→ **Instructions for the task**:
Your job with the data below is to output exactly the lines from the one holding "- Meskipun master" down to the one holding "replika Redis Slaves.", both included, and no others.

→ **Provided records**:
┏━━

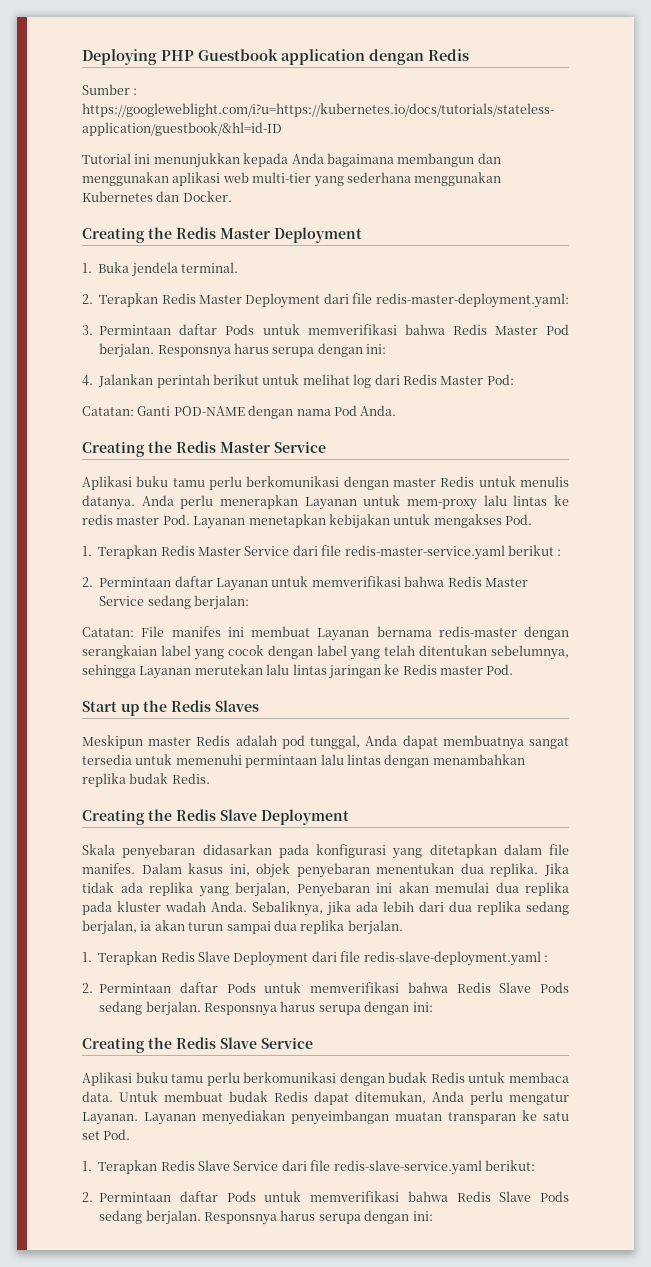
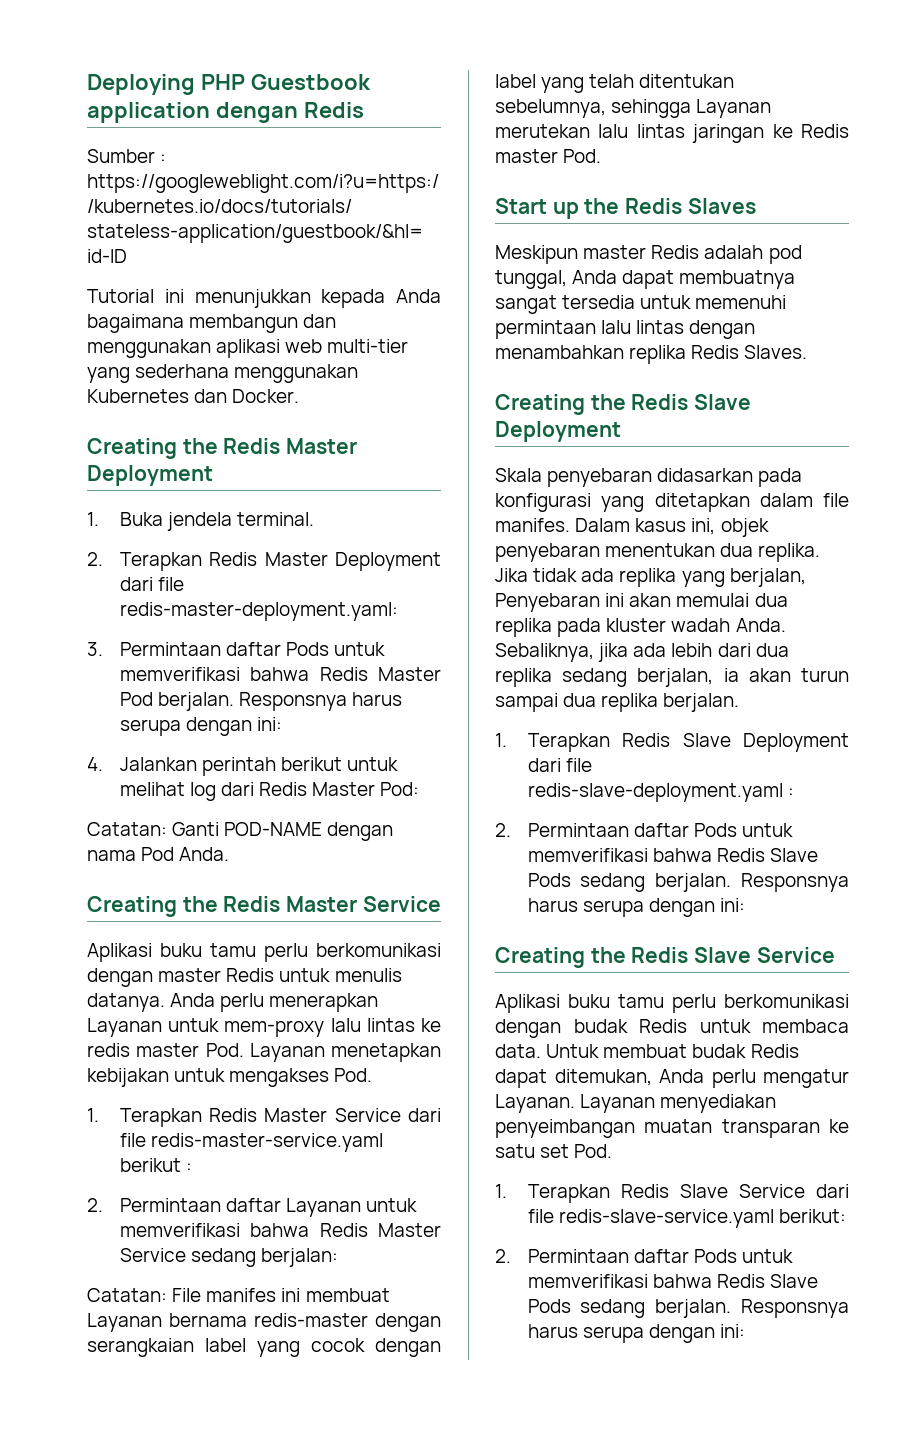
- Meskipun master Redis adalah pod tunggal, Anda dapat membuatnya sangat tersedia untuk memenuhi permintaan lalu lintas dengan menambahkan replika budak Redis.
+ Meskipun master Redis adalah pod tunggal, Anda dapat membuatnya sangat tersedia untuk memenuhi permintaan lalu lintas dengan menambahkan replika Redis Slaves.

┗━━
┏━━

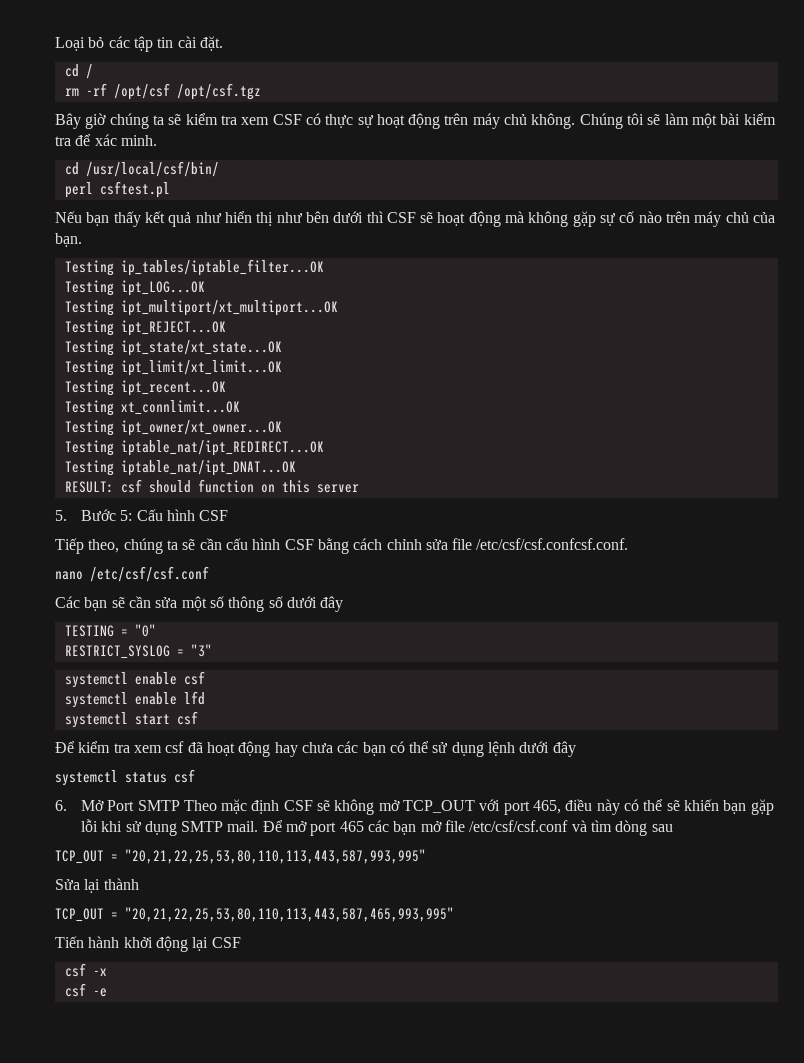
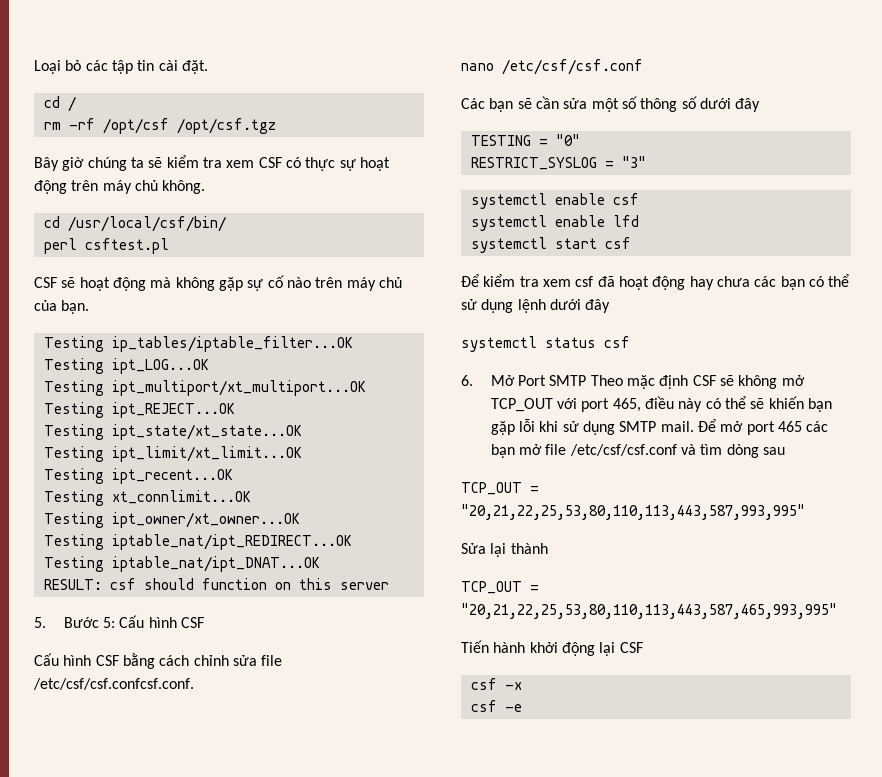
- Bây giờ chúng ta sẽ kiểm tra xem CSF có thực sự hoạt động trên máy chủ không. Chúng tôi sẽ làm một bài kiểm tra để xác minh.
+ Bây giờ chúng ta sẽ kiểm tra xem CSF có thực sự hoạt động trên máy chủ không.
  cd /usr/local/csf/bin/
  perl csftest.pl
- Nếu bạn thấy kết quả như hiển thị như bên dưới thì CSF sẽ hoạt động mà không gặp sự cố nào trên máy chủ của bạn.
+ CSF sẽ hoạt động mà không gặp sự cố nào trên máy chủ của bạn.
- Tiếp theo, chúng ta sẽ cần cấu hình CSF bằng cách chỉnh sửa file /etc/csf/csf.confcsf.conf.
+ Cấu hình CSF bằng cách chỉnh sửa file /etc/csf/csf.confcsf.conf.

┗━━
┏━━

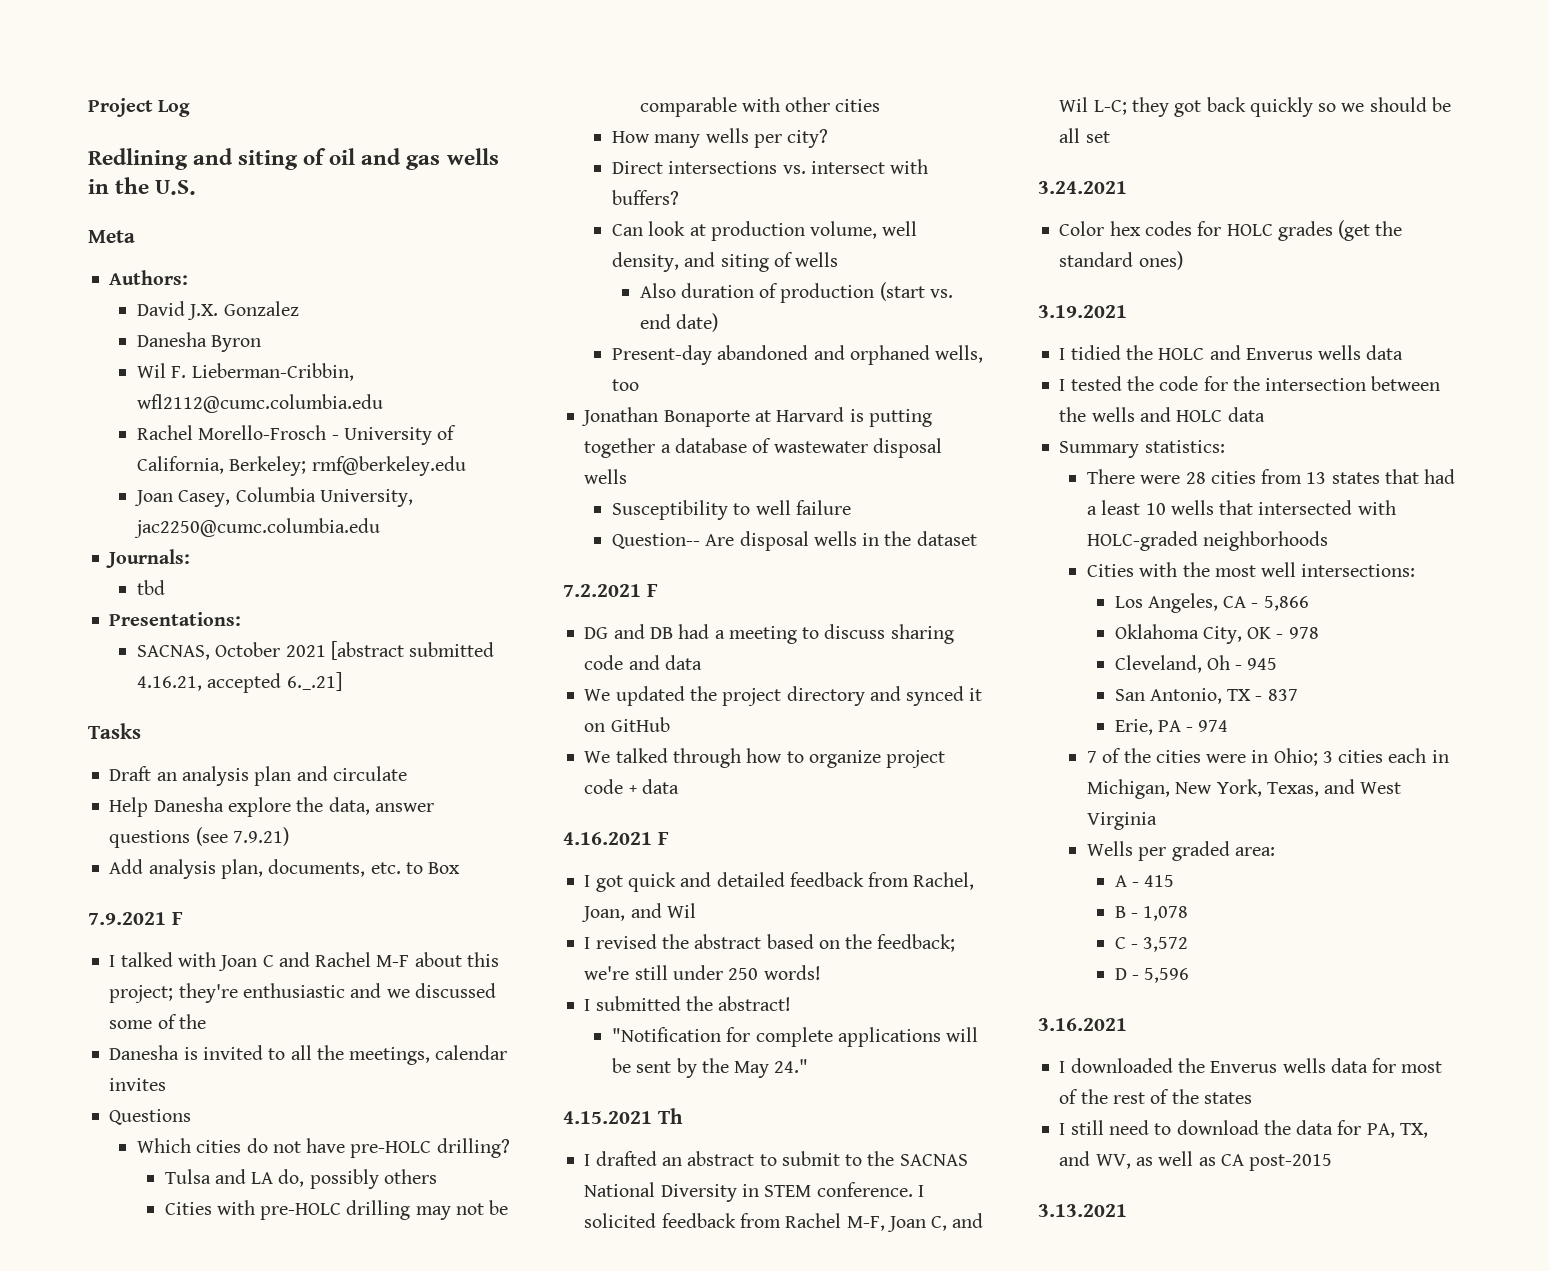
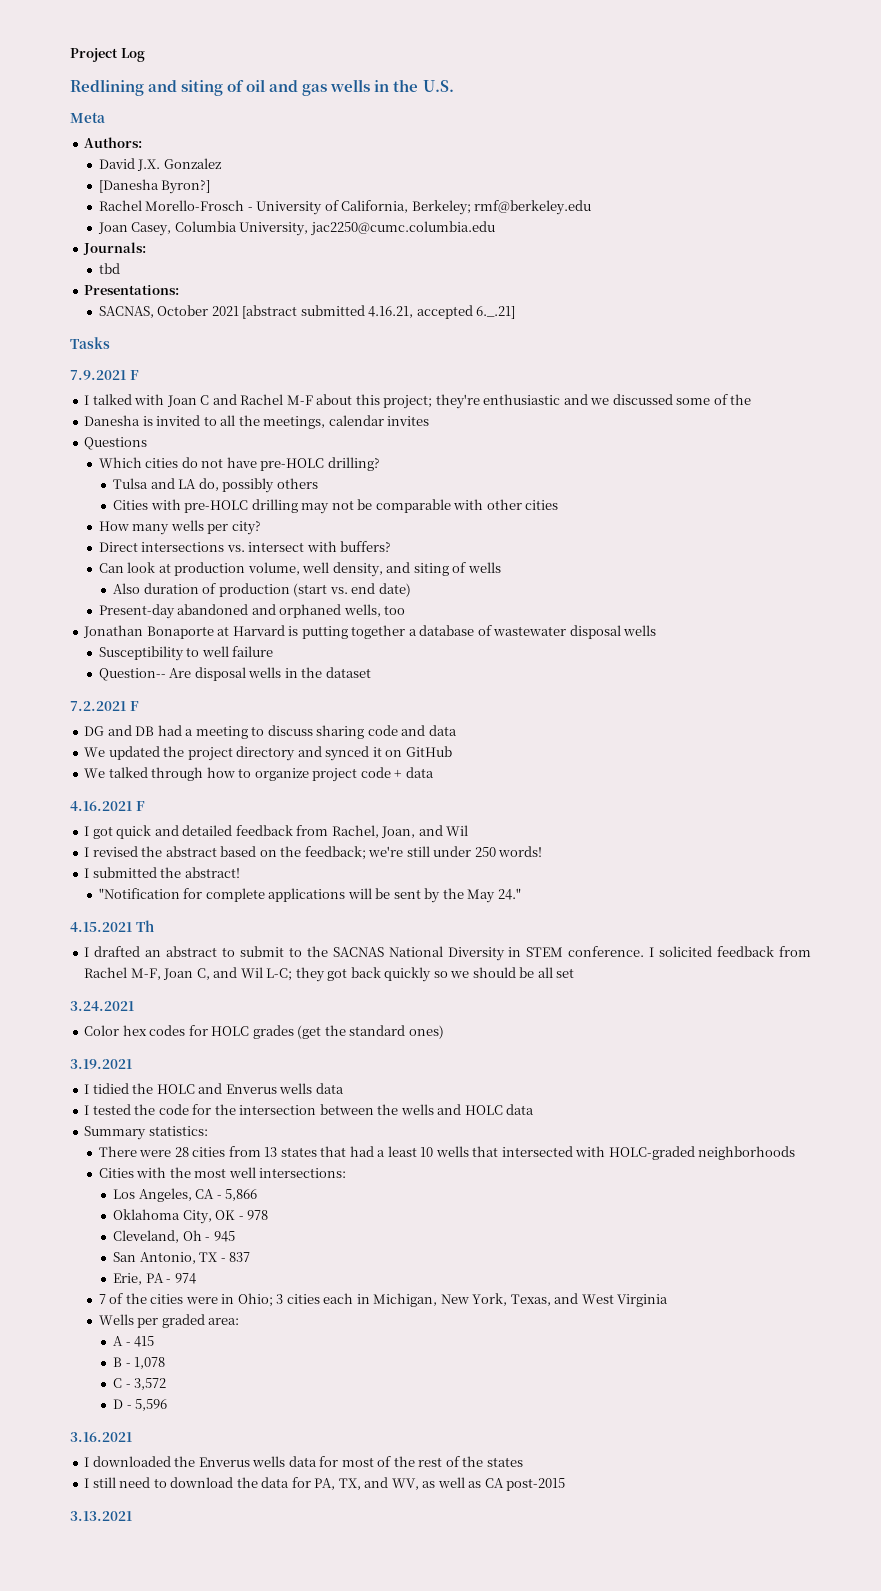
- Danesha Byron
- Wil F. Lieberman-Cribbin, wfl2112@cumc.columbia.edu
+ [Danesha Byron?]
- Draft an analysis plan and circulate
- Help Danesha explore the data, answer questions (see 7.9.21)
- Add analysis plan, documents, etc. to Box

┗━━

→ **Solution to this problem**:
- Meskipun master Redis adalah pod tunggal, Anda dapat membuatnya sangat tersedia untuk memenuhi permintaan lalu lintas dengan menambahkan replika budak Redis.
+ Meskipun master Redis adalah pod tunggal, Anda dapat membuatnya sangat tersedia untuk memenuhi permintaan lalu lintas dengan menambahkan replika Redis Slaves.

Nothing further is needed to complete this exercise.